# Ready for Javelin to come home!



## Shellie (Jun 3, 2015)

That is one lucky puppy! I can't wait to see pictures of him in his new home


----------



## cmarrie (Sep 17, 2014)

You've got this planned to the last detail! Well done! I know Javelin's homecoming will be great. Take lots of pictures.


----------



## nifty (Aug 2, 2013)

Sounds like all is in readiness! The only missing piece is the most important one - Javelin the wunderpuppy! I can't wait to see homecoming pictures!


----------



## lily cd re (Jul 23, 2012)

I will start a 52 weeks of thread sometime over the weekend while he is napping!
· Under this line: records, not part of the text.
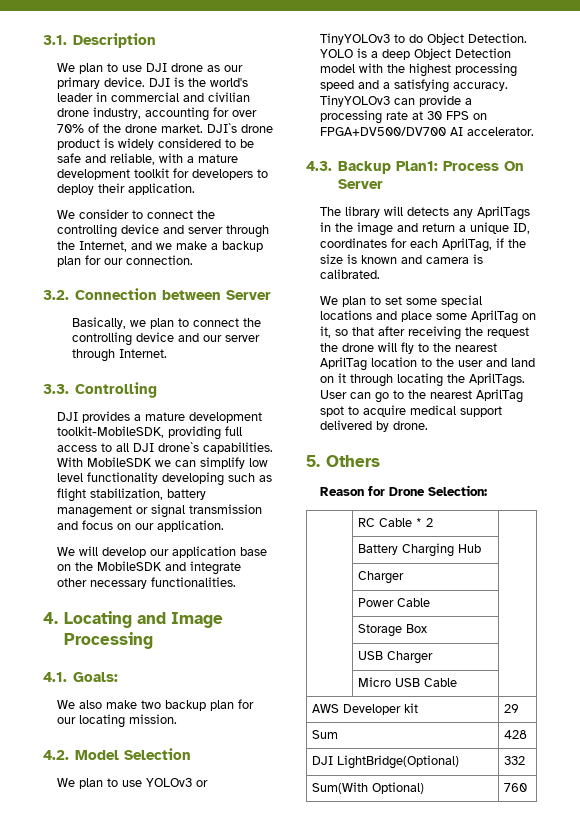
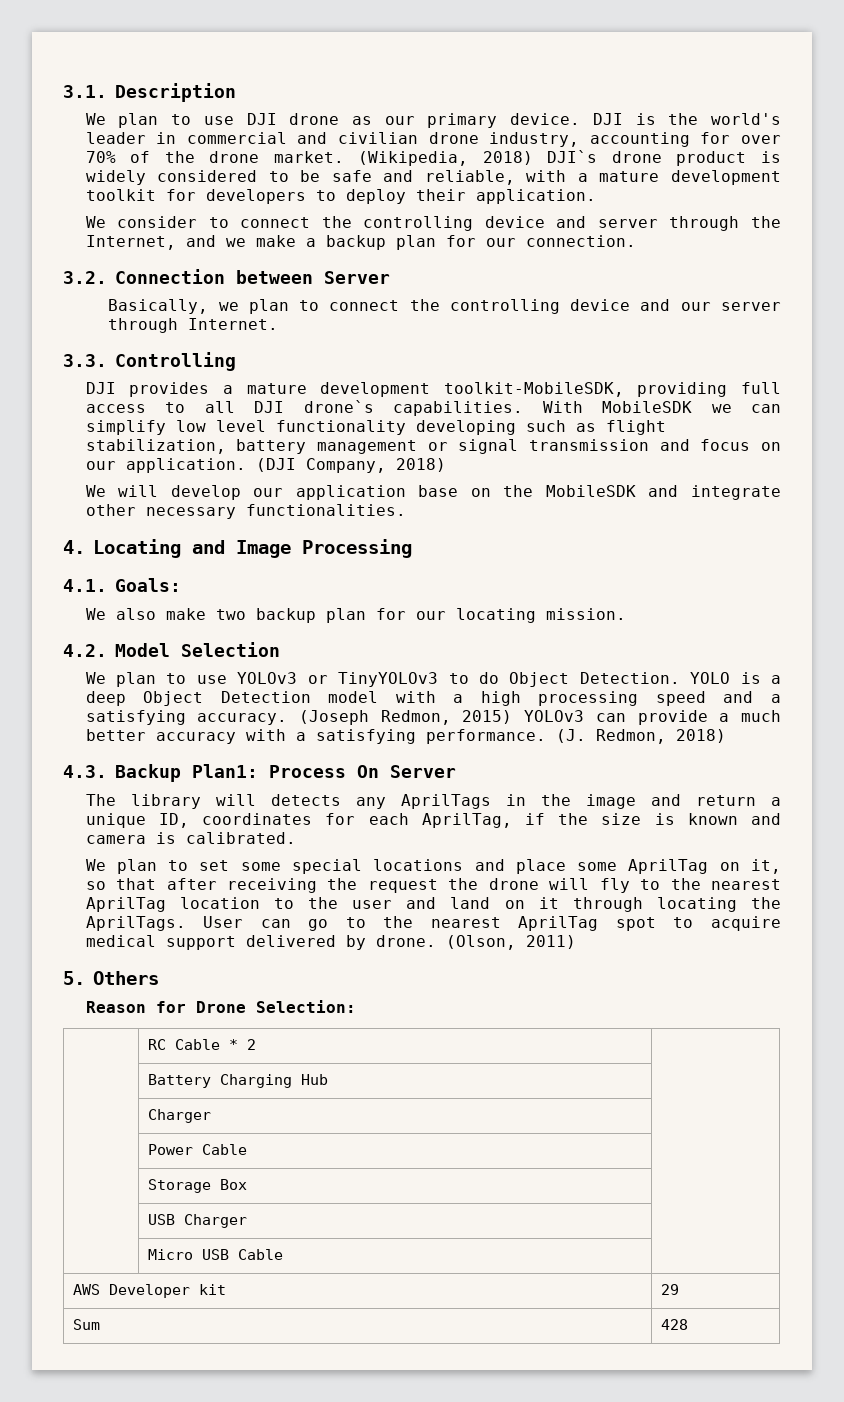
- DJI`s drone product is widely considered to be safe and reliable, with a mature development toolkit for developers to deploy their application.
+ (Wikipedia, 2018) DJI`s drone product is widely considered to be safe and reliable, with a mature development toolkit for developers to deploy their application.
+ (DJI Company, 2018)
- YOLO is a deep Object Detection model with the highest processing speed and a satisfying accuracy.
+ YOLO is a deep Object Detection model with a high processing speed and a satisfying accuracy.
- TinyYOLOv3 can provide a processing rate at 30 FPS on FPGA+DV500/DV700 AI accelerator.
+ (Joseph Redmon, 2015) YOLOv3 can provide a much better accuracy with a satisfying performance. (J. Redmon, 2018)
+ (Olson, 2011)
- DJI LightBridge(Optional) | 332
- Sum(With Optional) | 760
I have a fair amount of teenie baby pics, plus those we took on our visits to get it started. Then, yes, we will take lots of pictures. I will try not to be a "parent" who takes tones of pictures of the first child (Lily) and then sort of forgets to take pictures of the new addition (Javelin).


----------



## patk (Jun 13, 2013)

have lily and peeves seen the room and expressed any interest in all the stuff that would normally be for them? javelin definitely will not fall into the underprivileged category!


----------



## MollyMuiMa (Oct 13, 2012)

Well it is ready-set-go time for you now!!!! We'll all be here waiting for those first baby pics. Have a safe and happy gotcha day!!!!


----------



## lily cd re (Jul 23, 2012)

patk Lily and Peeves have been in the office with the crate set up for the last two weeks. They are nonchalant about it, although Lily is giving the toys a longing look today. Javelin will have to learn to share if he wants to fit well in this household. The puppy play video from over the weekend seems to show him being very willing to have a helper come play with his ball, so all should be good.


----------



## N2Mischief (Dec 3, 2012)

LOL, that little puppy has no clue how he just scored a wonderful life! Lucky pup indeed!


----------



## kayfabulous6 (Nov 19, 2013)

Love it! Can't wait to hear more about him.


----------



## Manxcat (May 6, 2013)

Ooooh!! If he did but know it, that is one lucky little fella!!!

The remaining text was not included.